There will be some people in attendance nobody knows. Strange women in tears that are rumored to have been my mistresses. Men everyone thinks work for the CIA will talk into their wrists, holding thick sheaves of paper with undecipherable writing. Newspaper reporters will take notes on small spiral bound tablets, and people will wonder if I was a mafia boss. Everyone will wear sunglasses. And the snow will reach the tallest man's ankles.

A meteor will flash by overhead, through the clouds, and most people won't be sure they've actually seen it because it's overcast. No one will say anything about it till months afterward when at a boring holiday party, over holiday drinks one will mention to another, "And there was that light..." and everyone will say, "You saw it, too?"

And then someone will speak up. One of the strange men will cough. One of the unidentified women people think was my mistress will speak up. She will move to a corner of the room with a tear in her eye. On a table will be a picture nobody's looked at. And they won't want to see what she's looking at, but one of the younger people will go over, and then a few of the others will.
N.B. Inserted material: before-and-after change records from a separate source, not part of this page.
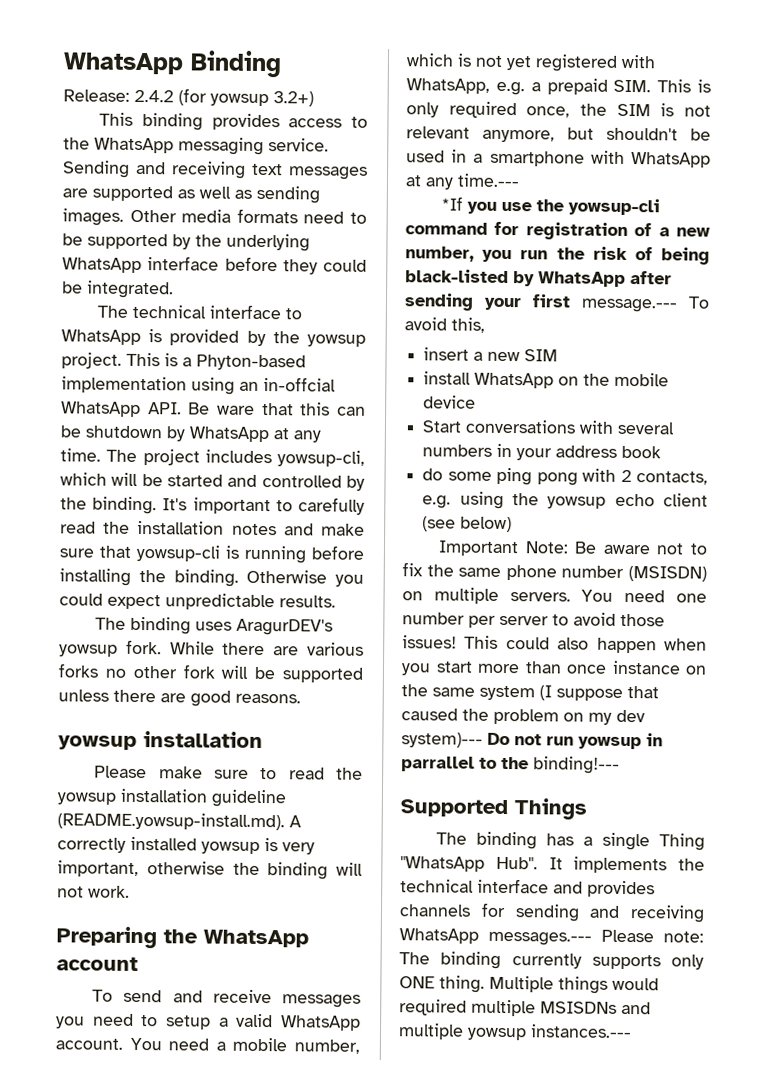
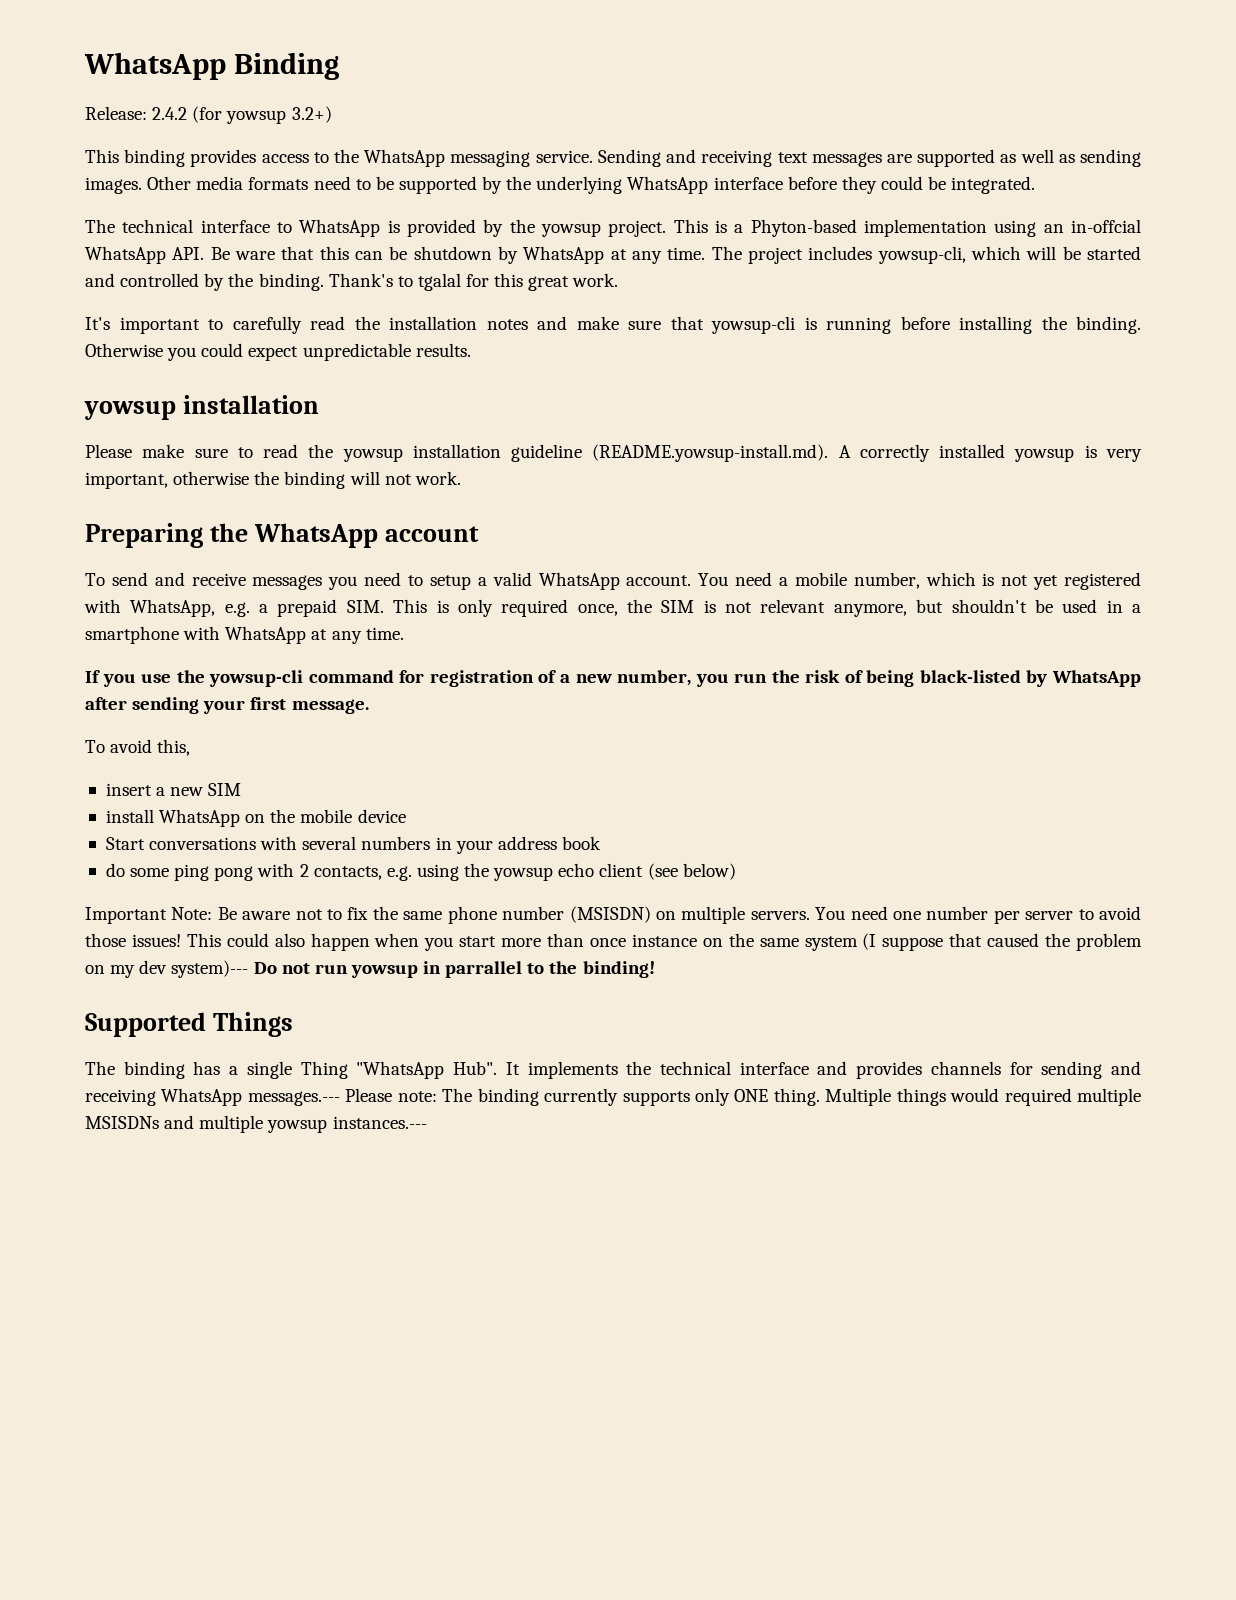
- The project includes yowsup-cli, which will be started and controlled by the binding. It's important to carefully read the installation notes and make sure that yowsup-cli is running before installing the binding.
+ The project includes yowsup-cli, which will be started and controlled by the binding. Thank's to tgalal for this great work.
+ It's important to carefully read the installation notes and make sure that yowsup-cli is running before installing the binding.
- The binding uses AragurDEV's yowsup fork. While there are various forks no other fork will be supported unless there are good reasons.
- You need a mobile number, which is not yet registered with WhatsApp, e.g. a prepaid SIM. This is only required once, the SIM is not relevant anymore, but shouldn't be used in a smartphone with WhatsApp at any time.---
- *If you use the yowsup-cli command for registration of a new number, you run the risk of being black-listed by WhatsApp after sending your first message.--- To avoid this,
+ You need a mobile number, which is not yet registered with WhatsApp, e.g. a prepaid SIM. This is only required once, the SIM is not relevant anymore, but shouldn't be used in a smartphone with WhatsApp at any time.
+ If you use the yowsup-cli command for registration of a new number, you run the risk of being black-listed by WhatsApp after sending your first message.
+ To avoid this,
- This could also happen when you start more than once instance on the same system (I suppose that caused the problem on my dev system)--- Do not run yowsup in parrallel to the binding!---
+ This could also happen when you start more than once instance on the same system (I suppose that caused the problem on my dev system)--- Do not run yowsup in parrallel to the binding!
In the picture will be me and the strange people nobody knows. We'll be standing at the entrance to an ice cave on Mount Erebus in Antarctica. The date will clearly be some time after my funeral, and I'll be very clearly alive.

I'll be waving to the camera. I'll be heading into the ice cave.

I'll be telling everyone I love them.

"See you all soon," will be what my image seems to say, because everyone who sees it will have a funeral in their future, too.

And then they'll know who all the strange people are.

And at that moment of realization, the live band will hit the stage. The mirror ball will be illuminated by a white spot. Busty women in mini skirts will appear from nowhere and hand out martinis and cosmopolitans. Men in tuxedoes will arrive in stretch limos and invite all the women to dance. And all the people who can't dance -- who never dance at weddings -- will start dancing. Caterers will roll in carts full of the most savory treats anyone has ever seen. There'll be micro brewed beers and chocolate malted milkshakes. Everyone will be sweaty and half drunk and laughing at stupid jokes. Everyone will have someone to gaze deeply into their eyes and go home with. And no one will ever feel they have to do anything they don't want to do, ever again. And everyone will be full of food and drink and happiness and they'll forget all about me and everyone else who has ever died.

On their way home to bed, everyone will be handed a tiny card that says, "Reminder to self: find my own damned ice cave", and an open one-way plane ticket to anywhere on the earth.

And the doormen will say to them, as they're handed their party favors: "If you go to the beach, you must body surf. When you're on the slopes, you must ski the run. When you're in the car, you must hit the gas. When you're on the boat, take the sharpest tack. When you're praying, be a prayer. When you're singing, be a singer. When you die, be a damned great dead guy.

And when you're alive, be as alive as you fucking well can be. Life is for the living. It's all here for you."

Years later, when people mention me, they'll go, "You're kidding, I didn't know he was dead,"

even though they were at my funeral.